The English election result dominates the news agenda, at least in that country this morning. But before considering it in more detail there are two sets of results to note.
The first is in Scotland. The SNP did not get the 55 seats the exit poll predicted, but that always seemed optimistic. But it has got 48. That is a massive Scottish majority. There are three thoughts that follow on this.
The first is that Nicola Sturgeon is bound to call for an independence referendum.
The second is that Scotland did vote Remain.
The third is that for these two reasons, and because for some time to come the SNP might well provide the most united opposition Johnson faces in parliament, I think he might concede to the demand for that referendum. As an English populist he knows his electoral base will be happy to see Scotland go. And he will believe it will shore up his power for it to be gone. I am not saying there will not be a fight. But Johnson is a pragmatist without red lines. I expect him to concede.

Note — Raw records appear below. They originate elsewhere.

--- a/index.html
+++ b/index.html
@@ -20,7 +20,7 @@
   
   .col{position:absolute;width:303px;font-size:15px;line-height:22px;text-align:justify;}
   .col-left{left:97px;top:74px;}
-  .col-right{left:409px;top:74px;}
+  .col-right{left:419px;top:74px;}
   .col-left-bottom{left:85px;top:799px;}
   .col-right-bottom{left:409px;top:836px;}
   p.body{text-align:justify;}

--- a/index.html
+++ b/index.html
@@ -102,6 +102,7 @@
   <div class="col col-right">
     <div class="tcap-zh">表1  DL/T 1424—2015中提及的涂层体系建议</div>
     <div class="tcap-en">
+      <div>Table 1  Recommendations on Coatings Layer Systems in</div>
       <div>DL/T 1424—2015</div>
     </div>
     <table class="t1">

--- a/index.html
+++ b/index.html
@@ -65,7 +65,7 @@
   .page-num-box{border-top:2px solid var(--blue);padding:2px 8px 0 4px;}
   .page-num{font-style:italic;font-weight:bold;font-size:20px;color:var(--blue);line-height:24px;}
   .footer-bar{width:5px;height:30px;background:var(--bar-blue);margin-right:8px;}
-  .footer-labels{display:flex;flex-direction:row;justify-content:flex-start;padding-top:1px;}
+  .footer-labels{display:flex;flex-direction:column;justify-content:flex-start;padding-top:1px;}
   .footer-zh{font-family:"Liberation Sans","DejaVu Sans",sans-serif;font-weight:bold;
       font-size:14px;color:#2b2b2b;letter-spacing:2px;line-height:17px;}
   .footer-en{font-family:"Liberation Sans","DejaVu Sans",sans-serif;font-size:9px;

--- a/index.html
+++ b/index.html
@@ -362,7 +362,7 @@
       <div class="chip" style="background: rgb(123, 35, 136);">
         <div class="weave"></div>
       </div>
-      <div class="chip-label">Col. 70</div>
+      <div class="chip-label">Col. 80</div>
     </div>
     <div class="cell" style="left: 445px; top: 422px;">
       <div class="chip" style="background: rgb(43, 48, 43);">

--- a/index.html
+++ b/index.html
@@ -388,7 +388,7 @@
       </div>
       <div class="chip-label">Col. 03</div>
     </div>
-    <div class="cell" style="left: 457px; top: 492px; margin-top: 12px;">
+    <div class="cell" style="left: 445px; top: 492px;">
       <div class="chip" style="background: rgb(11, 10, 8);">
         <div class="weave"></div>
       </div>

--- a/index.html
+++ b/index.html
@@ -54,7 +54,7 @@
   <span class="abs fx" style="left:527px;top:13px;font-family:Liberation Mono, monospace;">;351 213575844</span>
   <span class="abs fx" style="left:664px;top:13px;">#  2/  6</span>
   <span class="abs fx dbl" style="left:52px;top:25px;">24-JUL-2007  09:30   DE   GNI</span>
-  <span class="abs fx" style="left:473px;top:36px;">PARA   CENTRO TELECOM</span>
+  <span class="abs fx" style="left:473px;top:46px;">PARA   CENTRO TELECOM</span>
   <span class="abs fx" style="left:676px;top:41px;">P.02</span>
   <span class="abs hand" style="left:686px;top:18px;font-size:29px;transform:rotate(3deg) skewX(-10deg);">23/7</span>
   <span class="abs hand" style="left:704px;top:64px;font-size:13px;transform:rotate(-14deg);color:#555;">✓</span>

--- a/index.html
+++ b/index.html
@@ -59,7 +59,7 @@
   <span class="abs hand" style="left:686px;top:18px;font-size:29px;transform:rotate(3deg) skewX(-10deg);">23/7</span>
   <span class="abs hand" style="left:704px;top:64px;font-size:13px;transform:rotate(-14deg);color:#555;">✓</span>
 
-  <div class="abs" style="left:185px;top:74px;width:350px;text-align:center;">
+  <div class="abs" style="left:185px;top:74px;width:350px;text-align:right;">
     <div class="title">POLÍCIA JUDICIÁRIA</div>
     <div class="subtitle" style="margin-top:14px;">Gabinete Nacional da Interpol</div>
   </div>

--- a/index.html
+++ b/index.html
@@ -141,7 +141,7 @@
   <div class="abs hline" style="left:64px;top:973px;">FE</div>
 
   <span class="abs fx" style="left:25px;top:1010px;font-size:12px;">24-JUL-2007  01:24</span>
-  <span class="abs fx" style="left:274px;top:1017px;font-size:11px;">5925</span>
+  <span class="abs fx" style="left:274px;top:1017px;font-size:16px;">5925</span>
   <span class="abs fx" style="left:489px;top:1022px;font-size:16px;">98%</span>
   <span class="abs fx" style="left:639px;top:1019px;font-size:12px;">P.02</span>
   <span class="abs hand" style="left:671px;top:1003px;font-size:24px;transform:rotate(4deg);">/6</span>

The second fascinating result was in Northern Ireland. It was a bad night, overall, for Sinn Fein with its vote down heavily. It was a worse night for the DUP, who paid a high price for supporting the Tories and then not delivering. It was a good night for the democratic process with gains for the SDLP and Alliance Party. The clear indication that Northern Ireland is normalising its politics is very welcome even if the process has some way to go.
What both votes imply is that the Union can no longer be taken for granted. Indeed, its days look numbered. Amid signs that some parts of the UK very clearly see benefits to continuing EU membership (which does support the thesis that this was a Brexit dominated election) some parts of it are clearly showing signs that their union with Brussels is more important than their union with London. And who can blame them?